Nach Angaben von Sprecher Matthias Hasberg reagiert die Stadt mit der Räumung auf zahlreiche Beschwerden aus der Nachbarschaft über Müll, Lärm und Gewalt. Zuletzt sorgte ein Messerangriff zwischen zwei Gästen der Oase für Aufmerksamkeit.
Stadt Leipzig reagiert auf Beschwerden
Eine Räumung sei jedoch stets das letzte Mittel, betont Hasberg. Zuvor hätten Sozialarbeit und Streetwork versucht, die Betroffenen in Hilfsangebote wie Notschlafstellen zu vermitteln.
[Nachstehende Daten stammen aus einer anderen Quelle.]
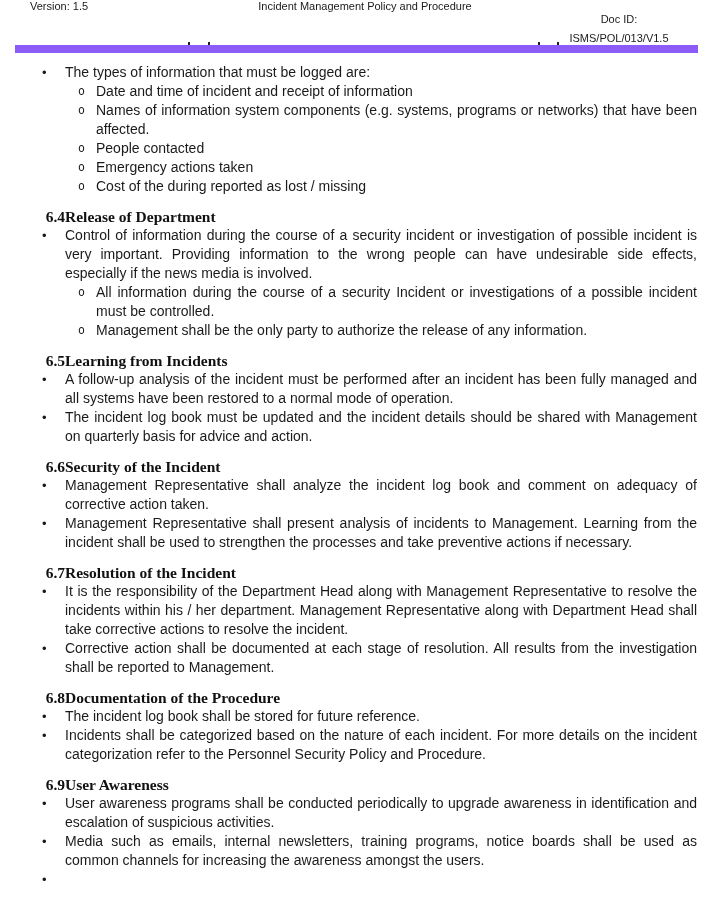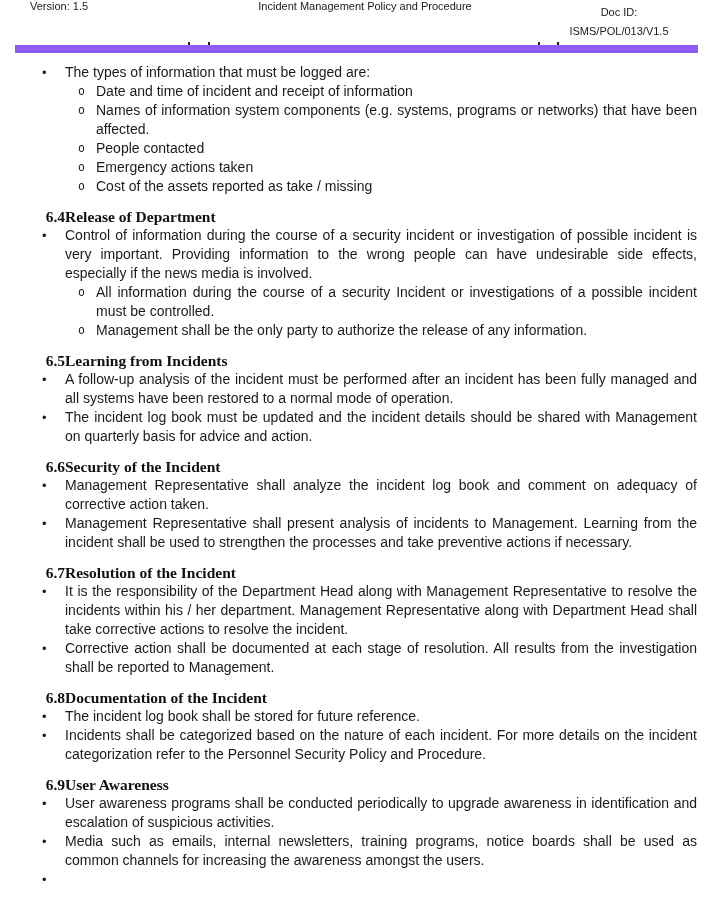"Doc ID:" .h-right { padding-top: 3px -> 10px }
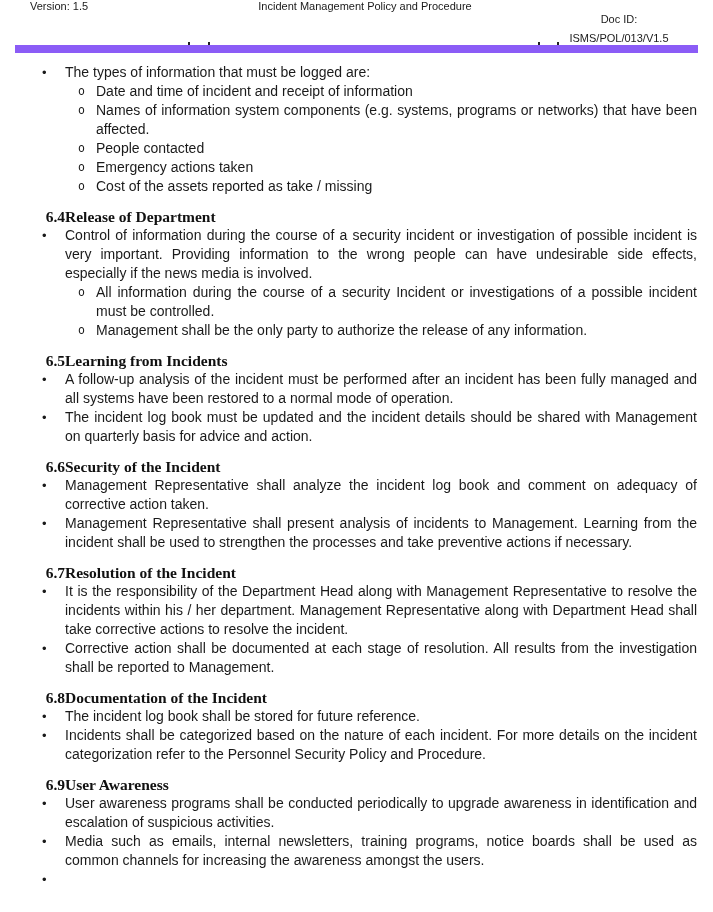"Cost of the assets reported" span { text: assets reported as take -> during reported as lost }
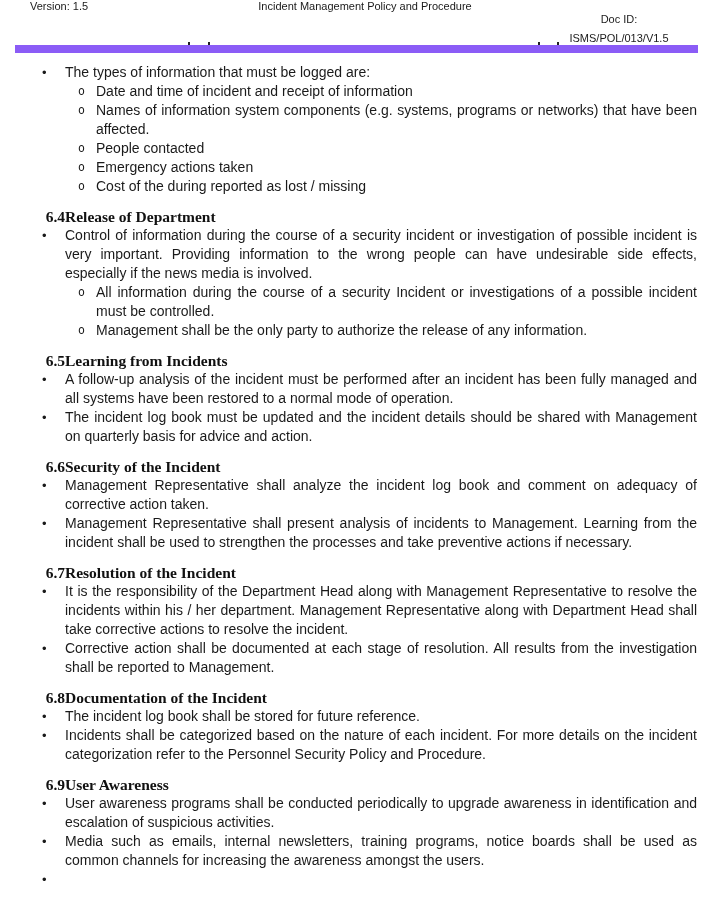"Documentation of the Incident" span.sec-title { text: Incident -> Procedure }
Viele nähmen diese an, einige lehnten sie ab – aus diversen Gründen, wie Angst vor Übergriffen, wegen verbotenen Alkoholkonsums oder weil Hunde nicht erlaubt sind. Die rund dreihundert Plätze in Leipzigs Notschlafstellen seien im Winter gut ausgelastet, so Hasberg.
Neben Beschwerden aus der Nachbarschaft hätten auch Mitarbeitende der Oase um Unterstützung gebeten, weil sich Gäste zuletzt von Camp-Bewohnern bedroht gefühlt hätten.
An der Räumung beteiligt seien Polizei, Ordnungsamt, Sozialamt sowie Mitarbeitende der Übernachtungshäuser. Weitere Räumungen anderer Zeltlager seien aktuell nicht geplant, heißt es aus dem Rathaus.
Bei der Räumung ist auch Grünen-Stadträtin Katharina Krefft vor Ort. Sie sagt, die Situation sei für die Nachbarschaft nicht mehr tragbar gewesen. Dennoch hält sie die Räumung für den falschen Weg. Kontakte zu Streetwork-Teams brächen nun ab, die Obdachlosen verstreuen sich. Ein zusätzliches, individuelles Angebot sei dringend nötig.
Grüne fordern Öffnung des Astoriatunnels im Zentrum
Ihre Fraktion schlägt vor, kurzfristig den für den Fußgängerverkehr gesperrten Astoriatunnel nahe dem Hauptbahnhof als Notunterkunft zu öffnen. Eine entsprechende Beschlussvorlage liegt seit dem 4. Dezember im Rathaus. Vorgesehen sind Faltbetten, Isomatten, eine Toilettenanlage, regelmäßige Streetwork-Präsenz sowie gesicherte Ordnung.
Leipzig solle den Tunnel für mindestens ein halbes Jahr öffnen, als Zeichen der Solidarität und bis zur Eröffnung der neuen Notschlafstelle in der Kurt-Schumacher-Straße. Denn die Obdachlosigkeit in Leipzig wächst.
Menschen wollen bleiben
Zahlen bestätigen diesen Eindruck. „Die Oase dient vielen wohnungslosen Menschen als Postadresse. Vor sieben Jahren waren bei uns 300 Personen registriert“, sagt Oase-Leiter Müller. „2024 waren es mehr als 1100“. Fast eine Vervierfachung. Für dieses Jahr erwartet er einen weiteren Anstieg.
Am späten Vormittag hat sich die Lage vor der Oase dann beruhigt. Fabian (Name geändert), einer der obdachlosen Männer, sagt: „So wie jetzt geht es hier nicht weiter“, doch es fehlen ihm echte Alternativen und Angebote.
Mitarbeitende des Ordnungsamtes schlagen ihm vor, in eine der Notschlafstellen zu gehen. Fabian schüttelt vehement den Kopf: „Auf gar keinen Fall möchte ich dahin.“
Nicht wenige sagen, dass sie nun für ein paar Tage woanders schlafen, und dann zur Oase zurückkehren. Sie wollen sich nicht vertreiben lassen.